(What is being asked) Filter by the string "makalah": return the lines of the material that contain it.
--------------------------------
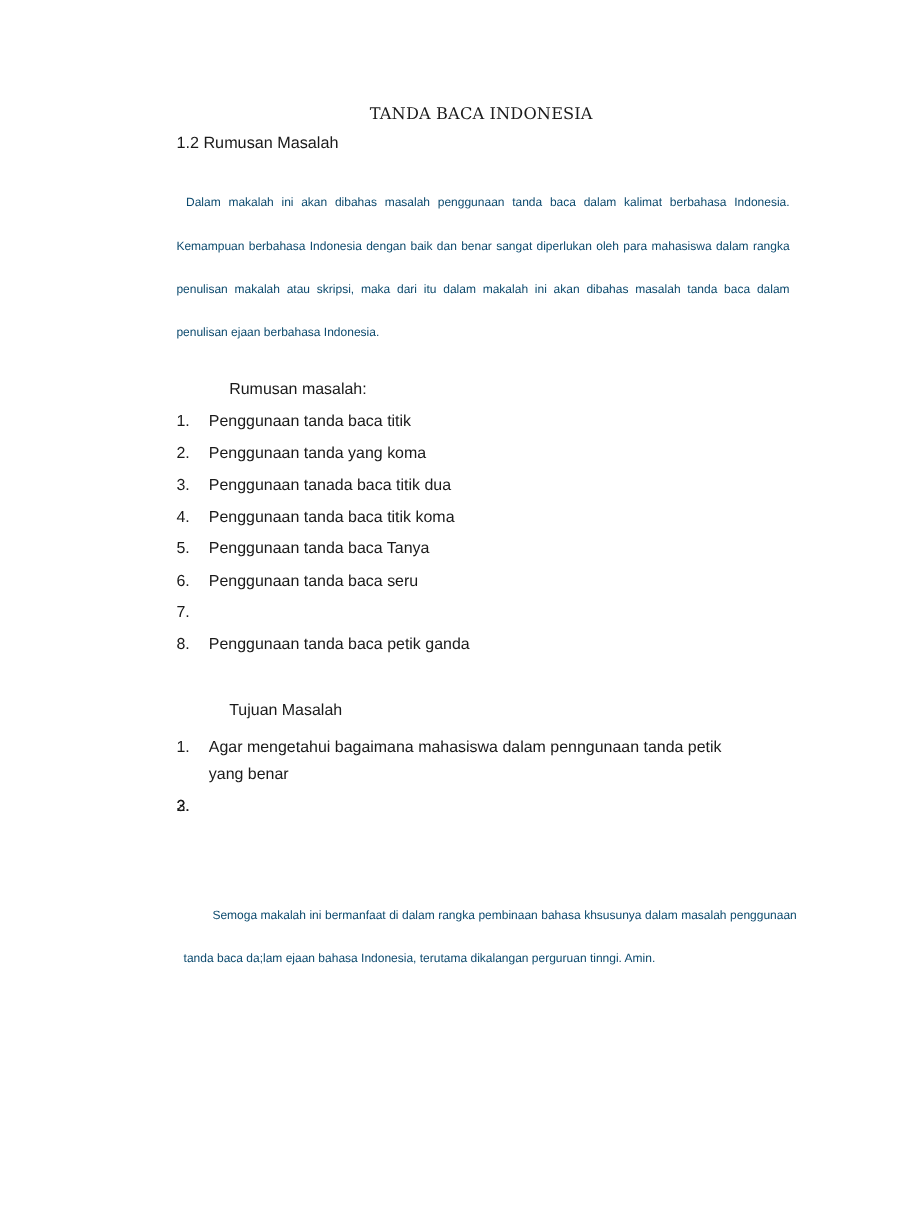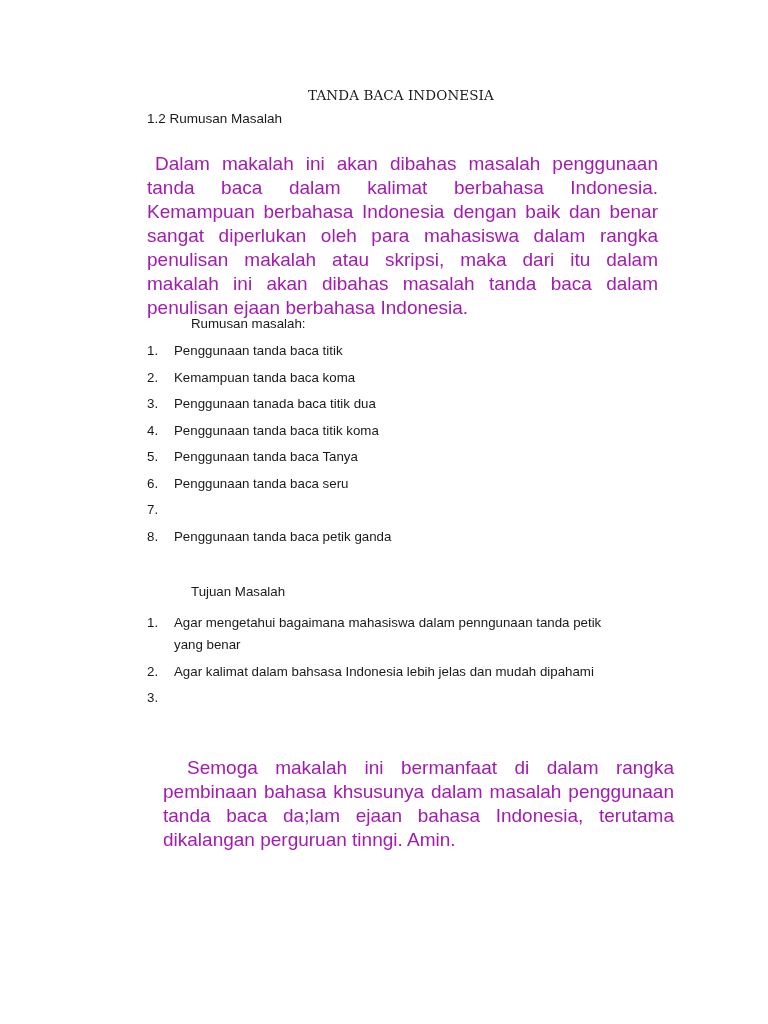--- a/index.html
+++ b/index.html
@@ -9,8 +9,8 @@
   .title { position: absolute; left: 0; width: 802px; top: 87px; text-align: center;
            font-family: "DejaVu Serif", "Liberation Serif", serif; font-size: 13.5px; letter-spacing: 0.1px; color: #1a1a1a; }
   .heading { position: absolute; left: 147px; top: 111px; font-size: 13.5px; color: #1a1a1a; }
-  .para { position: absolute; left: 147px; width: 511px; font-size: 19px; line-height: 24px;
-          text-align: justify; text-align-last: left; color: #a21caf; }
+  .para { position: absolute; left: 147px; width: 511px; font-size: 10px; line-height: 36px;
+          text-align: justify; text-align-last: left; color: #0c4a6e; }
   .p1 { top: 152px; text-indent: 8px; }
   .p2 { top: 740px; text-indent: 24px; }
   .label { position: absolute; left: 147px; font-size: 13.3px; color: #1a1a1a; margin-left: 44px; }

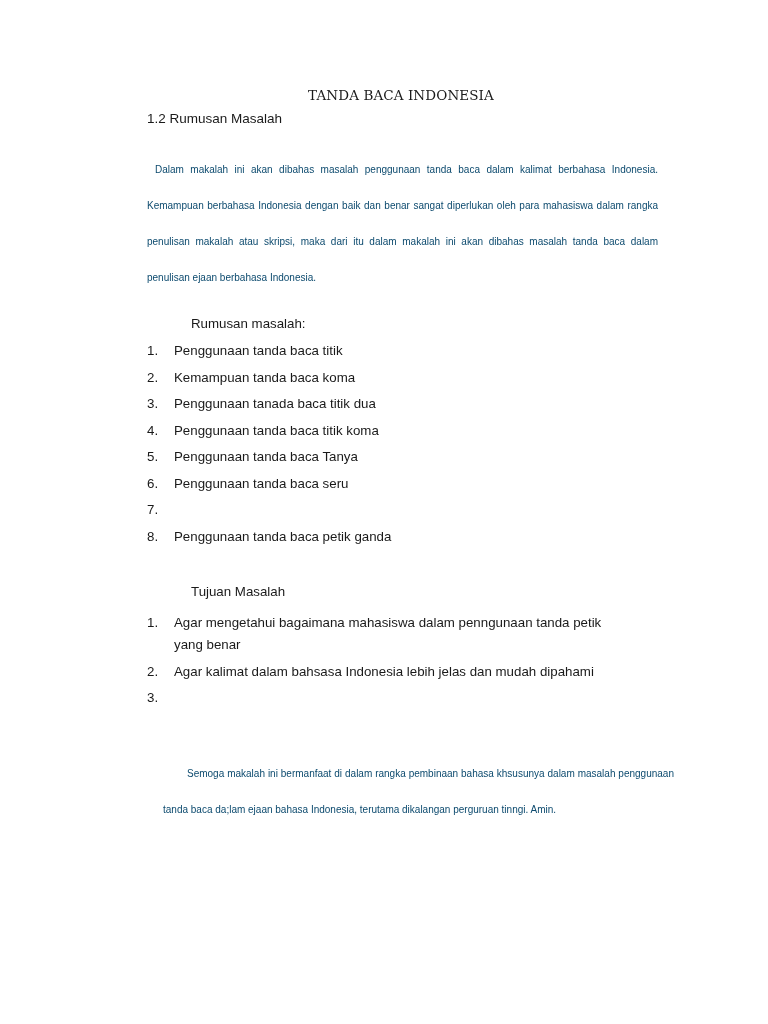--- a/index.html
+++ b/index.html
@@ -32,7 +32,7 @@
   <div class="label" style="top:316px">Rumusan masalah:</div>
   <ul class="list list1" style="top:338px">
     <li><span class="num">1.</span><span>Penggunaan tanda baca titik</span></li>
-    <li><span class="num">2.</span><span>Kemampuan tanda baca koma</span></li>
+    <li><span class="num">2.</span><span>Penggunaan tanda yang koma</span></li>
     <li><span class="num">3.</span><span>Penggunaan tanada baca titik dua</span></li>
     <li><span class="num">4.</span><span>Penggunaan tanda baca titik koma</span></li>
     <li><span class="num">5.</span><span>Penggunaan tanda baca Tanya</span></li>

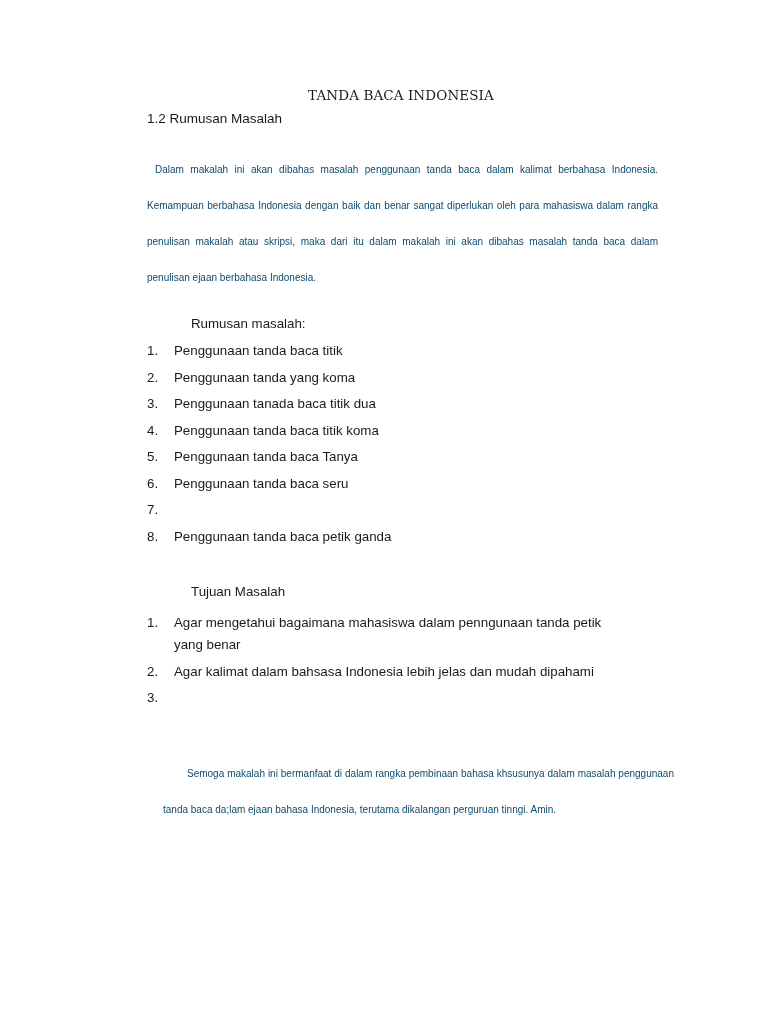--- a/index.html
+++ b/index.html
@@ -44,7 +44,7 @@
   <div class="label" style="top:584px">Tujuan Masalah</div>
   <ul class="list list2" style="top:612px; width:480px">
     <li><span class="num">1.</span><span>Agar mengetahui bagaimana mahasiswa dalam penngunaan tanda petik yang benar</span></li>
-    <li style="width:530px"><span class="num">2.</span><span>Agar kalimat dalam bahsasa Indonesia lebih jelas dan mudah dipahami</span></li>
+    <li style="width:530px"><span class="num">2.</span></li>
     <li style="width:530px"><span class="num">3.</span></li>
   </ul>
 

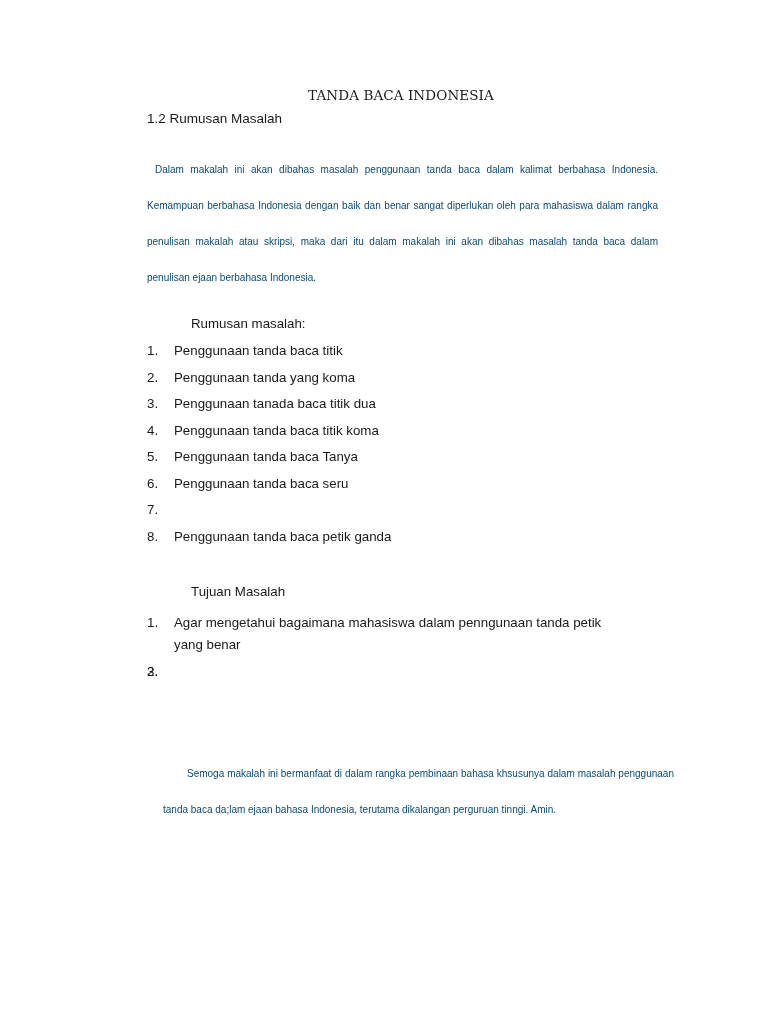--- a/index.html
+++ b/index.html
@@ -48,7 +48,7 @@
     <li style="width:530px"><span class="num">3.</span></li>
   </ul>
 
-  <p class="para p2" style="margin:16px">Semoga makalah ini bermanfaat di dalam rangka pembinaan bahasa khsusunya dalam masalah penggunaan tanda baca da;lam ejaan bahasa Indonesia, terutama dikalangan perguruan tinngi. Amin.</p>
+  <p class="para p2" style="margin:6px">Semoga makalah ini bermanfaat di dalam rangka pembinaan bahasa khsusunya dalam masalah penggunaan tanda baca da;lam ejaan bahasa Indonesia, terutama dikalangan perguruan tinngi. Amin.</p>
 </div>
 
 </body></html>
--------------------------------
(Task answer)
-  <p class="para p2" style="margin:16px">Semoga makalah ini bermanfaat di dalam rangka pembinaan bahasa khsusunya dalam masalah penggunaan tanda baca da;lam ejaan bahasa Indonesia, terutama dikalangan perguruan tinngi. Amin.</p>
+  <p class="para p2" style="margin:6px">Semoga makalah ini bermanfaat di dalam rangka pembinaan bahasa khsusunya dalam masalah penggunaan tanda baca da;lam ejaan bahasa Indonesia, terutama dikalangan perguruan tinngi. Amin.</p>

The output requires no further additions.